COVID-19 has laid bare a long-standing challenge to America’s economic landscape: an underpaid, underappreciated, and underprepared workforce that has recently faced the harshest of economic blows. Part of the solution for economic justice is an education and professional development system that recognizes the unique backgrounds and needs of each adult learner.

In partnership with educators, researchers, and training providers, Digital Promise’s Learner Variability Project has developed an evidence-based Adult Learner Model.

The model is built on a whole learner framework of adult literacies, cognition, social-emotional learning, and learner background—all of which research shows are essential factors of learning. The goal? To place learning sciences research for adults at the fingertips of adult and continuing education leaders and edtech product developers so they can provide evidence-based strategies that ensure each adult learner meets their potential and is prepared to thrive in a 21st-century job market.

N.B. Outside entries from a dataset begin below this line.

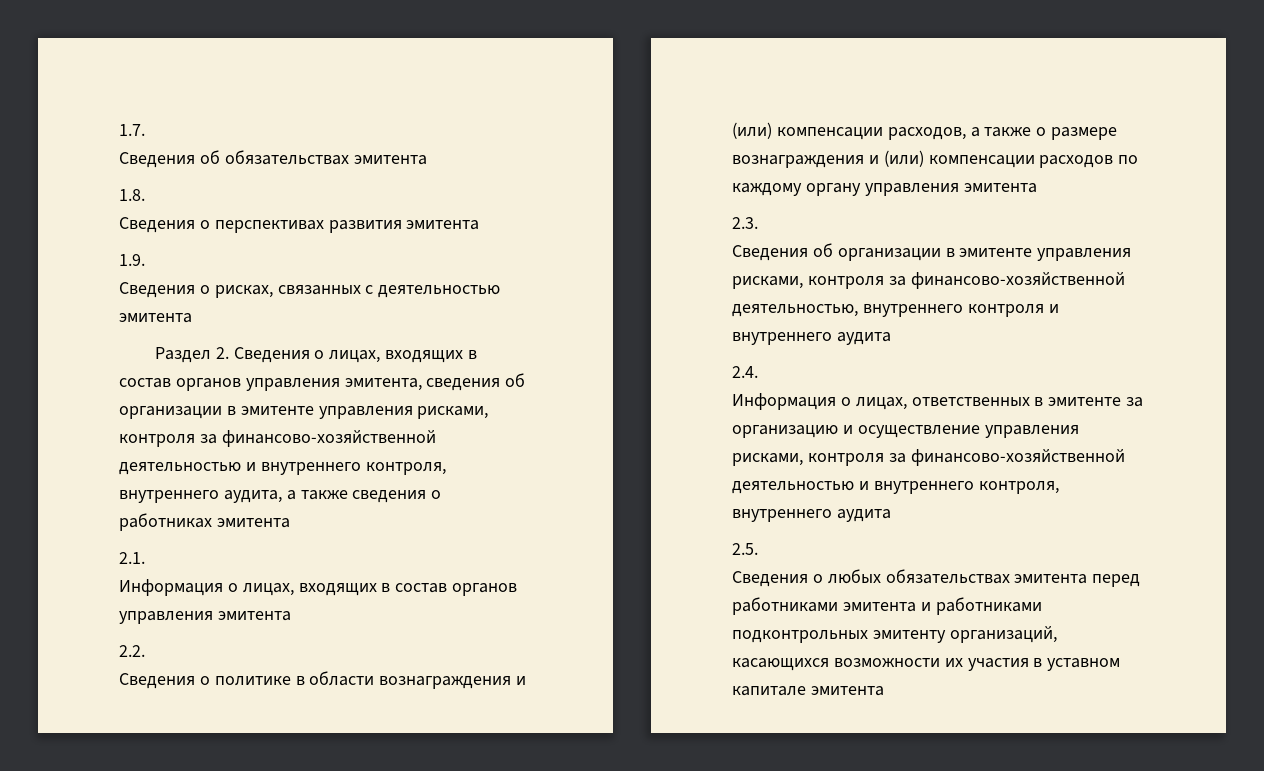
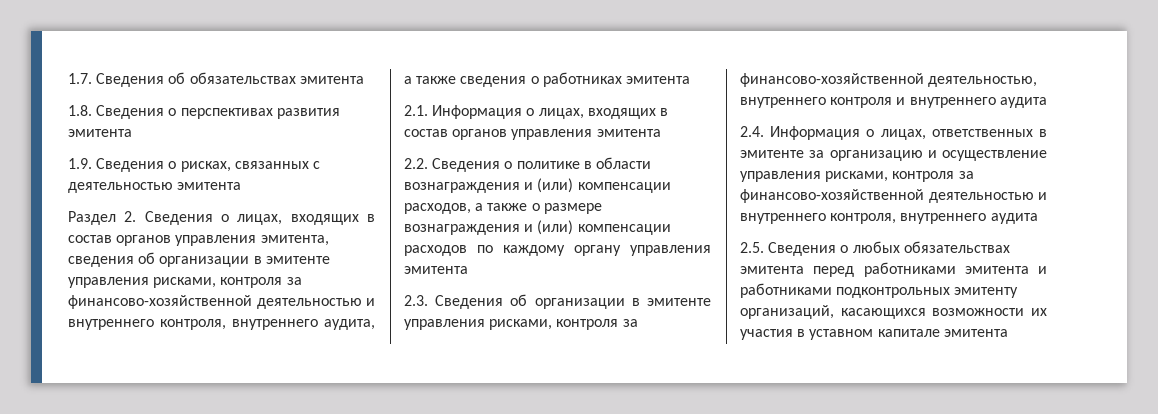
- 1.7.
- Сведения об обязательствах эмитента
+ 1.7. Сведения об обязательствах эмитента
- 1.8.
- Сведения о перспективах развития эмитента
+ 1.8. Сведения о перспективах развития эмитента
- 1.9.
- Сведения о рисках, связанных с деятельностью эмитента
+ 1.9. Сведения о рисках, связанных с деятельностью эмитента
- 2.1.
- Информация о лицах, входящих в состав органов управления эмитента
+ 2.1. Информация о лицах, входящих в состав органов управления эмитента
- 2.2.
- Сведения о политике в области вознаграждения и (или) компенсации расходов, а также о размере вознаграждения и (или) компенсации расходов по каждому органу управления эмитента
+ 2.2. Сведения о политике в области вознаграждения и (или) компенсации расходов, а также о размере вознаграждения и (или) компенсации расходов по каждому органу управления эмитента
- 2.3.
- Сведения об организации в эмитенте управления рисками, контроля за финансово-хозяйственной деятельностью, внутреннего контроля и внутреннего аудита
+ 2.3. Сведения об организации в эмитенте управления рисками, контроля за финансово-хозяйственной деятельностью, внутреннего контроля и внутреннего аудита
- 2.4.
- Информация о лицах, ответственных в эмитенте за организацию и осуществление управления рисками, контроля за финансово-хозяйственной деятельностью и внутреннего контроля, внутреннего аудита
+ 2.4. Информация о лицах, ответственных в эмитенте за организацию и осуществление управления рисками, контроля за финансово-хозяйственной деятельностью и внутреннего контроля, внутреннего аудита
- 2.5.
- Сведения о любых обязательствах эмитента перед работниками эмитента и работниками подконтрольных эмитенту организаций, касающихся возможности их участия в уставном капитале эмитента
+ 2.5. Сведения о любых обязательствах эмитента перед работниками эмитента и работниками подконтрольных эмитенту организаций, касающихся возможности их участия в уставном капитале эмитента

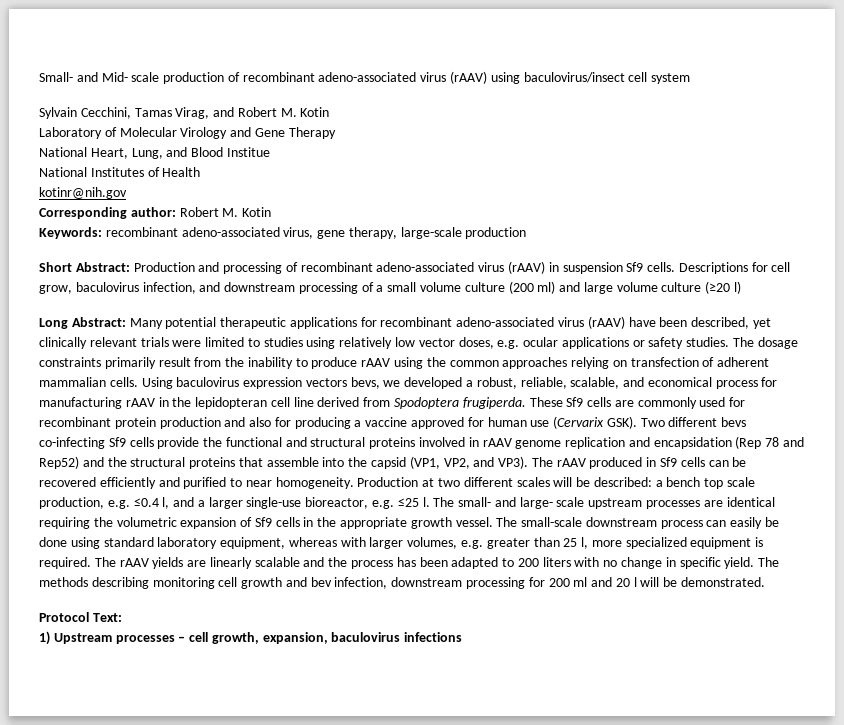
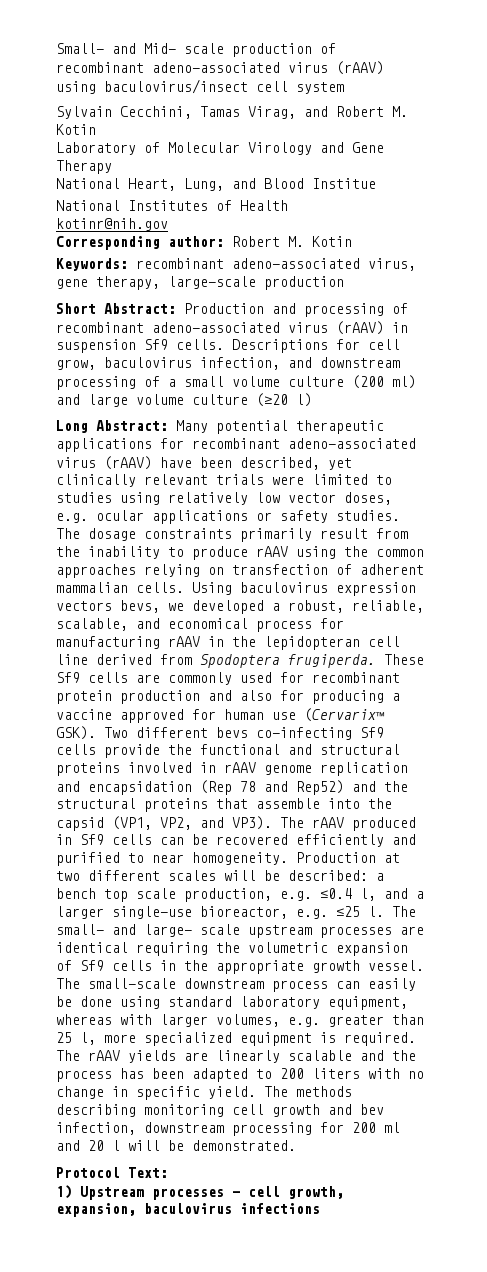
- These Sf9 cells are commonly used for recombinant protein production and also for producing a vaccine approved for human use (Cervarix GSK).
+ These Sf9 cells are commonly used for recombinant protein production and also for producing a vaccine approved for human use (Cervarix™ GSK).

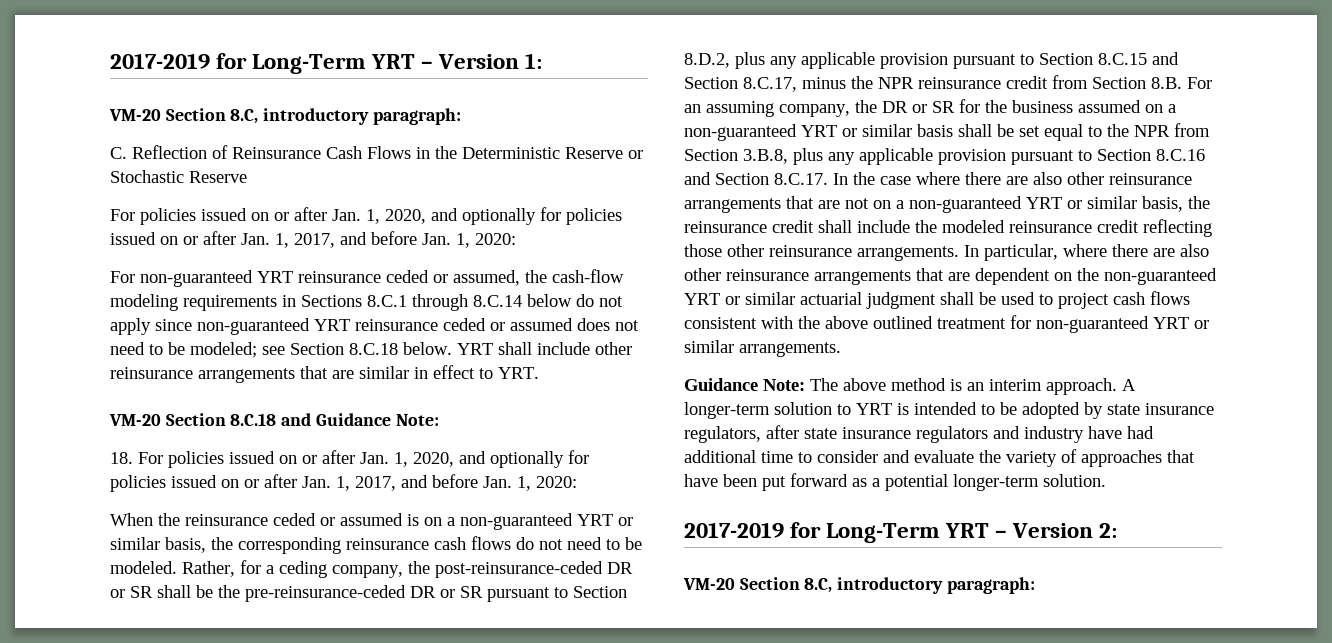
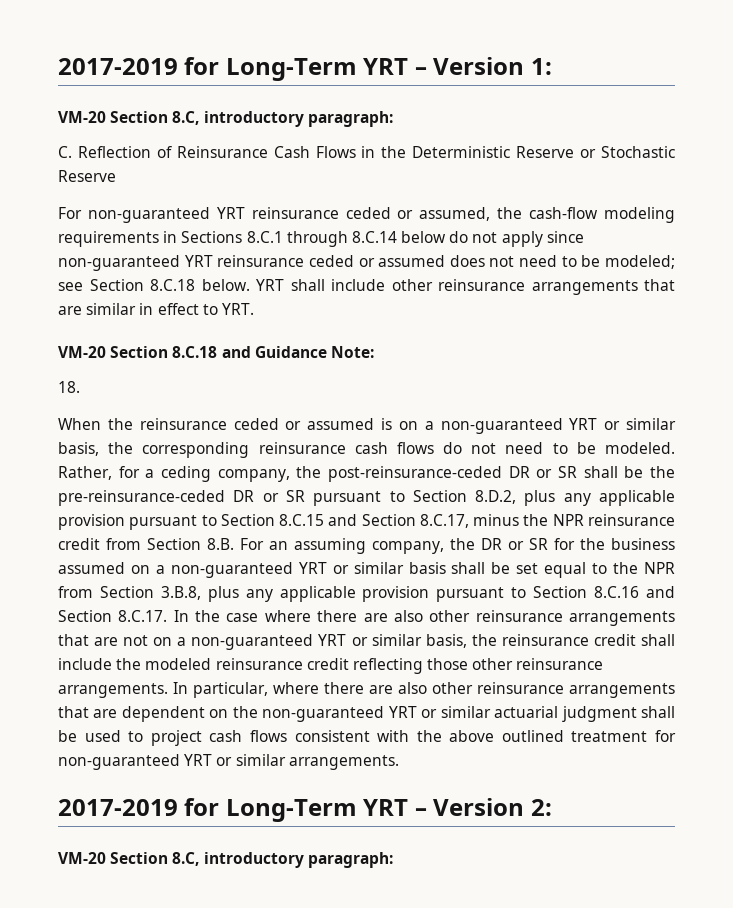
  C. Reflection of Reinsurance Cash Flows in the Deterministic Reserve or Stochastic Reserve
- For policies issued on or after Jan. 1, 2020, and optionally for policies issued on or after Jan. 1, 2017, and before Jan. 1, 2020:
- 18. For policies issued on or after Jan. 1, 2020, and optionally for policies issued on or after Jan. 1, 2017, and before Jan. 1, 2020:
+ 18.
- Guidance Note: The above method is an interim approach. A longer-term solution to YRT is intended to be adopted by state insurance regulators, after state insurance regulators and industry have had additional time to consider and evaluate the variety of approaches that have been put forward as a potential longer-term solution.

“Many people recognize a range of essential skills adults need to succeed in the workplace and community—digital literacy, communication, problem solving—but fewer understand the myriad connections and context in which these skills reside,” said Medha Tare, PhD, director of research for the Learner Variability Project. “Our Adult Learner Model places learners in context and shows how their cognitive abilities, emotional skills, and background factors weave together so we can better understand their ability to learn and more appropriately build skill development across contexts.”

Brendaly Drayton, Ph.D., Scholar in Residence, Learning Communities, Pennsylvania State University, on why it is important to include LVN’s whole person framework when developing programs for the adult learner.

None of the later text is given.